- [Assignment]: Say how many lines in the entries hold the word "新能源汽车工程", and reply with that number only.

Revision comparison data
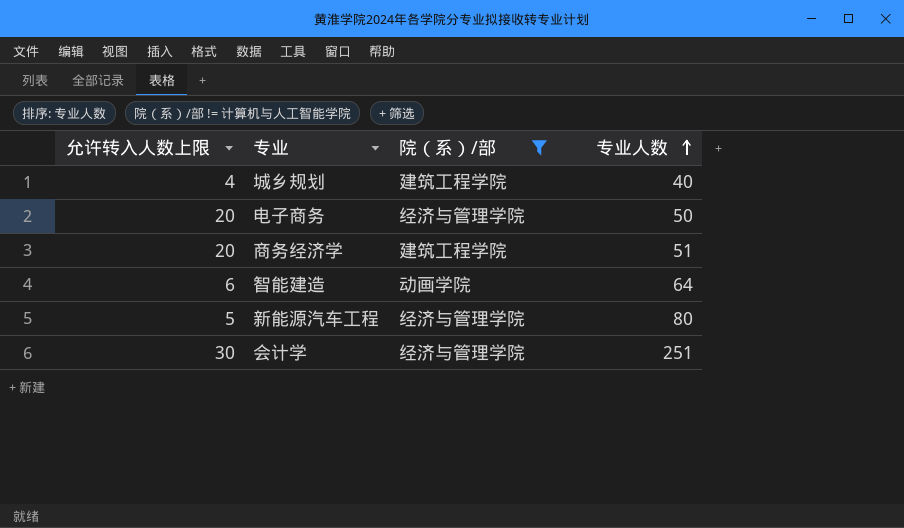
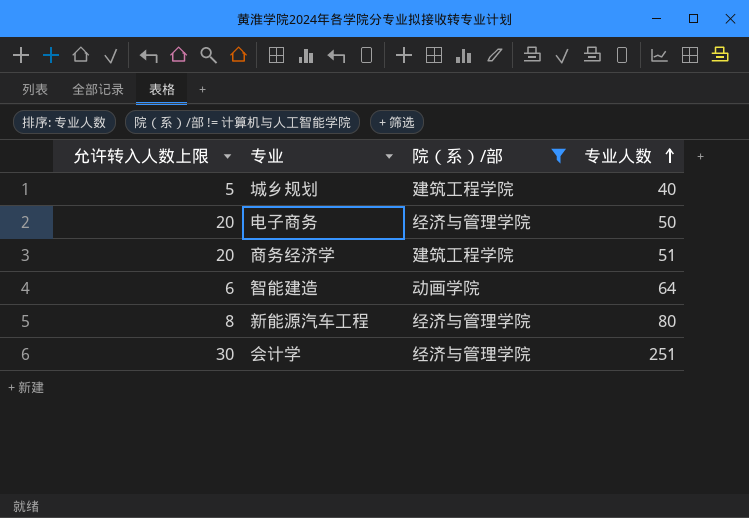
城乡规划 | 允许转入人数上限: 4 -> 5
新能源汽车工程 | 允许转入人数上限: 5 -> 8

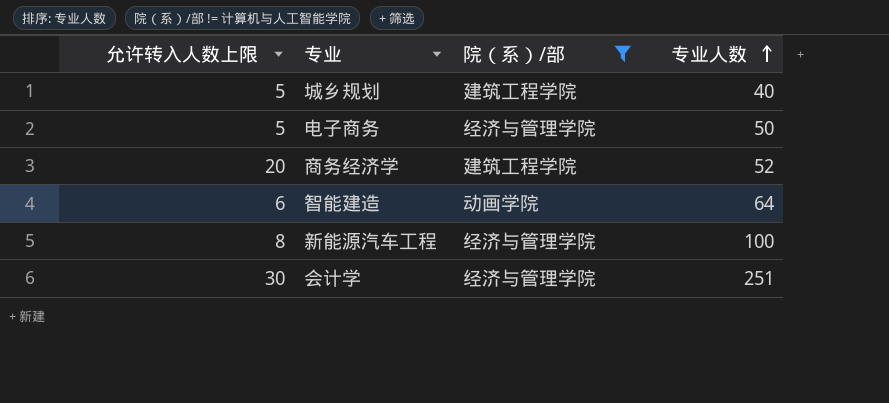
电子商务 | 允许转入人数上限: 20 -> 5
商务经济学 | 专业人数: 51 -> 52
新能源汽车工程 | 专业人数: 80 -> 100

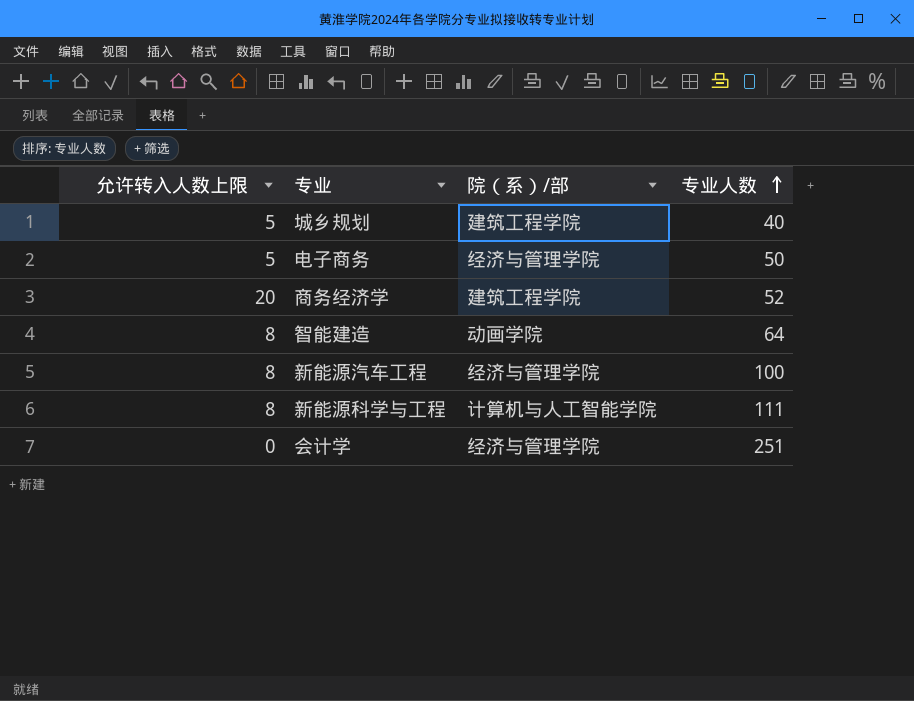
filter: 院（系）/部 != 计算机与人工智能学院 -> none
智能建造 | 允许转入人数上限: 6 -> 8
会计学 | 允许转入人数上限: 30 -> 0

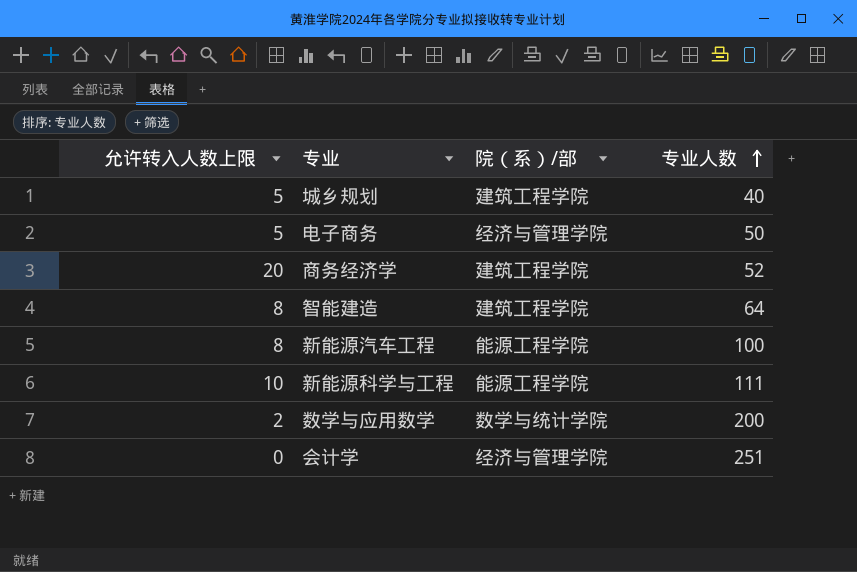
智能建造 | 院（系）/部: 动画学院 -> 建筑工程学院
新能源汽车工程 | 院（系）/部: 经济与管理学院 -> 能源工程学院
新能源科学与工程 | 允许转入人数上限: 8 -> 10
新能源科学与工程 | 院（系）/部: 计算机与人工智能学院 -> 能源工程学院
row 数学与应用数学: none -> 2 | 数学与统计学院 | 200

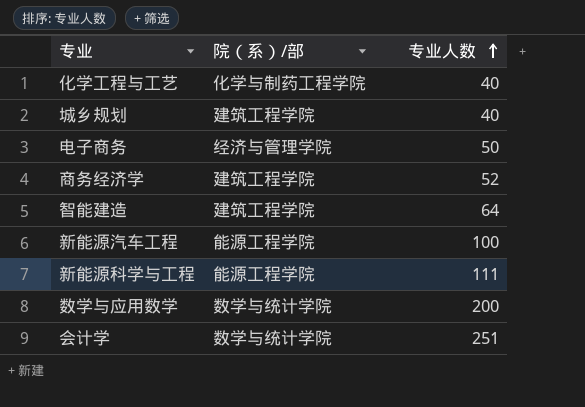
column 允许转入人数上限 | position: 1 -> none
row 化学工程与工艺: none -> 化学与制药工程学院 | 40
会计学 | 院（系）/部: 经济与管理学院 -> 数学与统计学院

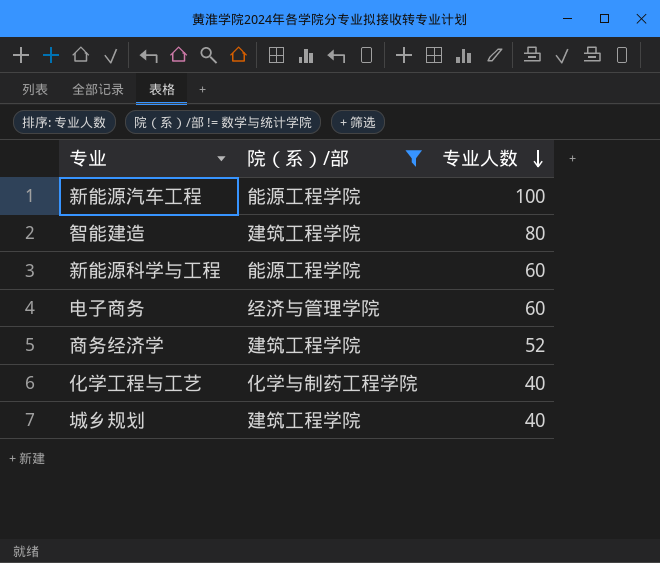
filter: none -> 院（系）/部 != 数学与统计学院
row order: 专业人数 ascending -> 专业人数 descending
智能建造 | 专业人数: 64 -> 80
新能源科学与工程 | 专业人数: 111 -> 60
电子商务 | 专业人数: 50 -> 60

- [Answer box]: 3